#### [Problem statement]
Type out the listing again, exactly, with every line included.

#### [Data to process]

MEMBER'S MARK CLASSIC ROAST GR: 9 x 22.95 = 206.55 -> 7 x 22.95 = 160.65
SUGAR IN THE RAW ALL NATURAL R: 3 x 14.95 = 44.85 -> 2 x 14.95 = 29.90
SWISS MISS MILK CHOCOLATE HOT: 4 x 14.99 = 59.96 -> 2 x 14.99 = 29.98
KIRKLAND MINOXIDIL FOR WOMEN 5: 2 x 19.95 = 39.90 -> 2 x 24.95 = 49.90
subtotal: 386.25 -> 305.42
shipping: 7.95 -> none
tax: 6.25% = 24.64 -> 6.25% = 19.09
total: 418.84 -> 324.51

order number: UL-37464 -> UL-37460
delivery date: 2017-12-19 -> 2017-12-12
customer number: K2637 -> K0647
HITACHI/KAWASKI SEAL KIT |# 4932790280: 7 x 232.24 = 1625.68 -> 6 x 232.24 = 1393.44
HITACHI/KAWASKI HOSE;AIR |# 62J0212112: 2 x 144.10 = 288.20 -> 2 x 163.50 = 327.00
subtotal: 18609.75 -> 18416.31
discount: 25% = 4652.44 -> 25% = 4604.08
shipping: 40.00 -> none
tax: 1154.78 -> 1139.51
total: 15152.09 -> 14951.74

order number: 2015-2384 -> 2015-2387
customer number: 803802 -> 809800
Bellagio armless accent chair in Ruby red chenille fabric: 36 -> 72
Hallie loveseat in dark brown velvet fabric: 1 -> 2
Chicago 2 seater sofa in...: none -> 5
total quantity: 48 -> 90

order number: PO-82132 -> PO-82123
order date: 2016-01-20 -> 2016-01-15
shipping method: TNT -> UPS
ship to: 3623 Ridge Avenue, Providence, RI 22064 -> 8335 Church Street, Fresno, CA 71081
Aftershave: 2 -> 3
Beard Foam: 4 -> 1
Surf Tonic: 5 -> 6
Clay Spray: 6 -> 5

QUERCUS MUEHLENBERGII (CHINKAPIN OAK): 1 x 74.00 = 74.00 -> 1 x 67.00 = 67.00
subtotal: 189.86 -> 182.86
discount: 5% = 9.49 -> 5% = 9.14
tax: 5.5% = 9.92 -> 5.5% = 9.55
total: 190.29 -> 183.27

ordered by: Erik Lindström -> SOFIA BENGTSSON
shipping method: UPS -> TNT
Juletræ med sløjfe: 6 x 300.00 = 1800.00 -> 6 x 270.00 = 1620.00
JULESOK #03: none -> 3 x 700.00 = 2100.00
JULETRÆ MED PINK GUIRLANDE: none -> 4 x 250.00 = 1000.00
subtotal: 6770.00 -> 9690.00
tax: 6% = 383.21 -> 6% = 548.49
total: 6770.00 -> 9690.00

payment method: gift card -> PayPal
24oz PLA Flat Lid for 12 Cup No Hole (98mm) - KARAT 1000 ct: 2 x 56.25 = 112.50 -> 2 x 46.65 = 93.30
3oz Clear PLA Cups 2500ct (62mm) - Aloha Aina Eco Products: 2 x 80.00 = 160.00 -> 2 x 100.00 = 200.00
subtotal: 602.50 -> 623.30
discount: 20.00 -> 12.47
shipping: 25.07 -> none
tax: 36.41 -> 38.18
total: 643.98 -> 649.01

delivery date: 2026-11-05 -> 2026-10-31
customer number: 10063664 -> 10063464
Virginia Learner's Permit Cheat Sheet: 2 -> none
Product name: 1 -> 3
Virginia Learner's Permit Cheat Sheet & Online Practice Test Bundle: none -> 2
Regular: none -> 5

#### [Written solution]
MEMBER'S MARK CLASSIC ROAST GR: 9 x 22.95 = 206.55 -> 7 x 22.95 = 160.65
SUGAR IN THE RAW ALL NATURAL R: 3 x 14.95 = 44.85 -> 2 x 14.95 = 29.90
SWISS MISS MILK CHOCOLATE HOT: 4 x 14.99 = 59.96 -> 2 x 14.99 = 29.98
KIRKLAND MINOXIDIL FOR WOMEN 5: 2 x 19.95 = 39.90 -> 2 x 24.95 = 49.90
subtotal: 386.25 -> 305.42
shipping: 7.95 -> none
tax: 6.25% = 24.64 -> 6.25% = 19.09
total: 418.84 -> 324.51

order number: UL-37464 -> UL-37460
delivery date: 2017-12-19 -> 2017-12-12
customer number: K2637 -> K0647
HITACHI/KAWASKI SEAL KIT |# 4932790280: 7 x 232.24 = 1625.68 -> 6 x 232.24 = 1393.44
HITACHI/KAWASKI HOSE;AIR |# 62J0212112: 2 x 144.10 = 288.20 -> 2 x 163.50 = 327.00
subtotal: 18609.75 -> 18416.31
discount: 25% = 4652.44 -> 25% = 4604.08
shipping: 40.00 -> none
tax: 1154.78 -> 1139.51
total: 15152.09 -> 14951.74

order number: 2015-2384 -> 2015-2387
customer number: 803802 -> 809800
Bellagio armless accent chair in Ruby red chenille fabric: 36 -> 72
Hallie loveseat in dark brown velvet fabric: 1 -> 2
Chicago 2 seater sofa in...: none -> 5
total quantity: 48 -> 90

order number: PO-82132 -> PO-82123
order date: 2016-01-20 -> 2016-01-15
shipping method: TNT -> UPS
ship to: 3623 Ridge Avenue, Providence, RI 22064 -> 8335 Church Street, Fresno, CA 71081
Aftershave: 2 -> 3
Beard Foam: 4 -> 1
Surf Tonic: 5 -> 6
Clay Spray: 6 -> 5

QUERCUS MUEHLENBERGII (CHINKAPIN OAK): 1 x 74.00 = 74.00 -> 1 x 67.00 = 67.00
subtotal: 189.86 -> 182.86
discount: 5% = 9.49 -> 5% = 9.14
tax: 5.5% = 9.92 -> 5.5% = 9.55
total: 190.29 -> 183.27

ordered by: Erik Lindström -> SOFIA BENGTSSON
shipping method: UPS -> TNT
Juletræ med sløjfe: 6 x 300.00 = 1800.00 -> 6 x 270.00 = 1620.00
JULESOK #03: none -> 3 x 700.00 = 2100.00
JULETRÆ MED PINK GUIRLANDE: none -> 4 x 250.00 = 1000.00
subtotal: 6770.00 -> 9690.00
tax: 6% = 383.21 -> 6% = 548.49
total: 6770.00 -> 9690.00

payment method: gift card -> PayPal
24oz PLA Flat Lid for 12 Cup No Hole (98mm) - KARAT 1000 ct: 2 x 56.25 = 112.50 -> 2 x 46.65 = 93.30
3oz Clear PLA Cups 2500ct (62mm) - Aloha Aina Eco Products: 2 x 80.00 = 160.00 -> 2 x 100.00 = 200.00
subtotal: 602.50 -> 623.30
discount: 20.00 -> 12.47
shipping: 25.07 -> none
tax: 36.41 -> 38.18
total: 643.98 -> 649.01

delivery date: 2026-11-05 -> 2026-10-31
customer number: 10063664 -> 10063464
Virginia Learner's Permit Cheat Sheet: 2 -> none
Product name: 1 -> 3
Virginia Learner's Permit Cheat Sheet & Online Practice Test Bundle: none -> 2
Regular: none -> 5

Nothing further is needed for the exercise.